It is indicative of the Digital Humanities movement’s general disdain for scholarship as it had hitherto been defined that arguments making as little sense as Dalvean’s can appear in leading Digital Humanities journals, with the result that much of the more interesting side of Digital Humanities research has a tendency to resemble a slapdash form of computational linguistics adorned with theoretical claims that would never pass muster within computational linguistics itself. The success of the Digital Humanities movement perhaps owes less to the honorable exceptions to this trend (which tend to be distinguished by the comparative modesty of their claims as much as by their attention to questions of validity) than by the compatibility of the movement’s favored research models with administrative demands that academic work be tied, at least potentially, to external revenue streams. From the viewpoint of the neoliberal university, the best kind of research (and the kind to be most handsomely rewarded) is the kind that brings in the most external funding. This is one of the main reasons why the digitization of archives and the development of software tools — conspicuously expensive activities that influential funding bodies have enthusiastically supported — can exert such powerful attraction, effectively enabling scholarship to be reconfigured on the model of the tech startup, with public, private, and charitable funding in place of Silicon Valley venture capital.

Funding Digital Humanities

Such funding comes from a range of sources, but some have been vastly more influential than others. The main US public research funding body, the National Endowment for the Humanities (NEH), and the charitable Andrew W. Mellon Foundation, were key early funders of Digital Humanities. One of the early spurs for the development of Digital Humanities at the University of Virginia was a $1,500,000 Mellon Foundation Distinguished Achievement Award to Jerome McGann in 2003, which partly funded many early projects including SpecLab and the Rossetti Archive. After heavily funding Digital Humanities projects for almost a decade, the NEH founded an Office of Digital Humanities in 2008, setting up a permanent and separate funding stream devoted to the kind of work promoted under the Digital Humanities brand.
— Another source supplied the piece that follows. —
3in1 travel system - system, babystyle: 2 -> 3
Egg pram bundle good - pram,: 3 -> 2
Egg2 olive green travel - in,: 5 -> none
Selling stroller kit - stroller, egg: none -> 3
And in 2010, Google itself launched a Digital Humanities Research Program with a particular focus on the production of tools that would integrate with its existing commercial services, especially Google Books.

Google’s financial support for Digital Humanities has been intermittent, but the announcement of the program had a dramatic impact, triggering an avalanche of top-down promotion of Digital Humanities as university administrators sought to capitalize on what appeared to be a major new funding stream. And Google’s own Digital Humanities–esque project, the Google Ngram viewer, which allows users to search for frequencies of words and phrases drawn from the Google Books database, has been the subject of Uncharted: Big Data as a Lens on Human Culture, by Erez Aiden and Jean-Baptiste Michel: a breathless pro-industry volume whose contempt for non-data-driven and -industry-centered scholarship is as palpable as its political disengagement. Although not emerging from Digital Humanities proper, the Ngram Viewer has inspired much Digital Humanities work, and represents exactly the kind of “success” that drives the movement’s public relations: a technique is appropriated from an academic field not associated with humanist scholarship (here, linguistics), shorn of the theoretical checks that once regulated its use, and given the appearance of revolution through application to a dataset that appears capable of silencing all criticism through sheer size.
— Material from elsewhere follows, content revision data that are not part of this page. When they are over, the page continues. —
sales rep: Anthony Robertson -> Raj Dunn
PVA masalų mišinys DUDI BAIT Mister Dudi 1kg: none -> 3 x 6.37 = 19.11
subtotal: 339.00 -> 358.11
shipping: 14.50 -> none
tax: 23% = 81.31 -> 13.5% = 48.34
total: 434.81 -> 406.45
The priority accorded to Digital Humanities by the Canadian government in its support for humanities research funding is directly comparable. Digital Humanities projects are compatible with two of the six “Future Challenge Areas” currently named by the Social Science and Humanities Research Council of Canada (SSHRC). In the first, priority goes to research that answers the question, “What new ways of learning, particularly in higher education, will Canadians need to thrive in an evolving society and labour market?” In the second, researchers are enjoined to study how emerging technologies can be “leveraged to benefit Canadians.” Canada’s leading Digital Humanities specialist, Raymond Siemens, who held a Canada Research Chair in Humanities Computing from 2004 to 2015, is one of 15 members of SSHRC’s core council.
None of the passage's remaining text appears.